Ѐ sicuramente vero che la qualità ambientale concorre attivamente nel percorso di cura ma un Ospedale funziona in primis per la qualità e le competenze delle risorse umane, che non sempre sono gli amici e gli amici degli amici. D’altra parte, principi cardine del Sistema Sanitario Nazionale del nostro Paese sono equità/facilità di accesso (intesa come identificazione e ricerca attiva dei gruppi con bisogni di salute rilevanti non soddisfatti, coerente offerta dei servizi, migliore allocazione/distribuzione delle risorse), appropriatezza (attraverso raccomandazioni e linee di indirizzo basate sull’evidenza scientifica periodicamente aggiornate, dotate di indicatori per il monitoraggio periodico, strutturate e prodotte non solo per il miglioramento delle pratiche cliniche e/o delle competenze professionali ma anche degli ambiti organizzativi), qualità e sicurezza (basate sull’adeguamento dei sistemi di accreditamento delle strutture, la governance clinica, il risk management e la riorganizzazione, sulla base della valutazione dei volumi di attività e degli esiti) e integrazione tra territorio e Ospedale. Ciò significa che l’attrattività sui malati e l’uso appropriato di spazi e risorse sono elementi fortemente legati alle caratteristiche dei singoli professionisti. Ciò è particolarmente vero in quest’epoca post-pandemia in cui il Sistema Sanitario pubblico si sta scontrando con una crisi economica senza precedenti e con un concetto di sostenibilità interconnesso a quello di appropriatezza. Invece, nell’Ospedale dei Bambini di Parma alcuni posti letto vengono tenuti liberi per inspiegabili motivi, conteggiando il fabbisogno infermieristico indipendentemente dai malati presenti.

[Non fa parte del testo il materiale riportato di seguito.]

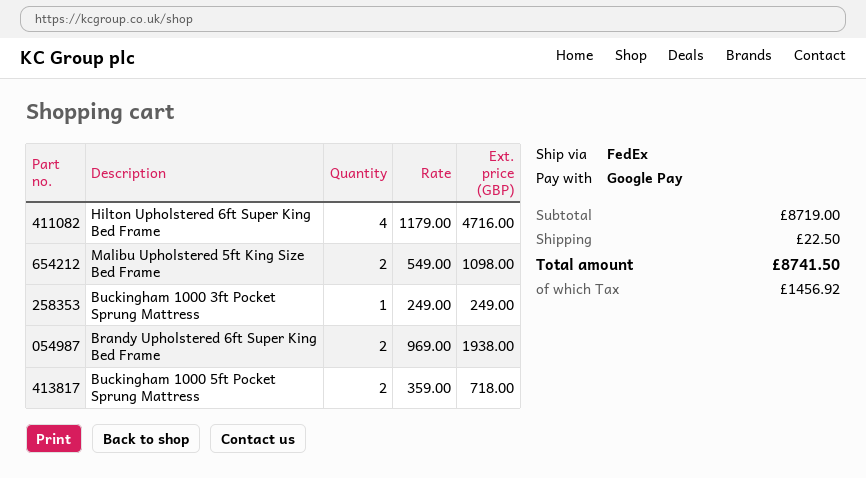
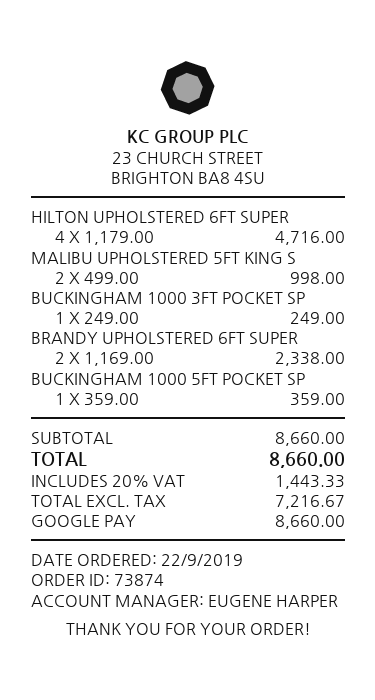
Malibu Upholstered 5ft King Size Bed Frame: 2 x 549.00 = 1098.00 -> 2 x 499.00 = 998.00
Brandy Upholstered 6ft Super King Bed Frame: 2 x 969.00 = 1938.00 -> 2 x 1169.00 = 2338.00
Buckingham 1000 5ft Pocket Sprung Mattress: 2 x 359.00 = 718.00 -> 1 x 359.00 = 359.00
subtotal: 8719.00 -> 8660.00
shipping: 22.50 -> none
tax: 1456.92 -> 1443.33
total: 8741.50 -> 8660.00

A seguito dello scoppio del conflitto tra Russia e Ucraina, nella corsa alla solidarietà che ha coinvolto anche la Regione Emilia–Romagna, per evitare di riempire il reparto è stata la Direzione Sanitaria a comunicare alla Regione stessa una disponibilità di posti letto inferiore al reale per l’accoglienza e l’assistenza dei profughi minori. Inoltre, una parte dei letti è utilizzata per ricoveri programmati di bambini che potrebbero svolgere prestazioni ambulatoriali, con costi enormi per le tasche dei cittadini (che con le loro tasse pagano il Sistema Sanitario pubblico del nostro Paese) e con la scomodità per una famiglia di rimanere in Ospedale per qualche giorno invece che per poche ore. In altri casi, i letti sono utilizzati per pazienti visitati privatamente al Sud e poi ricoverati a Parma per l’esecuzione di semplici procedure, utilizzando l’Ospedale come fosse un albergo e con costi enormi per coprire le spese della mobilità passiva extra-regionale da parte della Regione di provenienza. E’, però, il Ministero della Salute a delineare che la domanda di salute per l’età pediatrica in regime di ricovero debba includere patologie acute gravi multiorgano o patologie croniche complesse con acuzie sovrapposte, che richiedono l’intervento di più competenze specialistiche.

Da ultimo, a fronte di 4 inaugurazioni negli ultimi 3 anni, con tanto di palloncini, ringraziamento per le donazioni ricevute (1.200.000 euro) e vertici regionali presenti, la Terapia intensiva pediatrica dell’Ospedale dei bambini di Parma resta chiusa.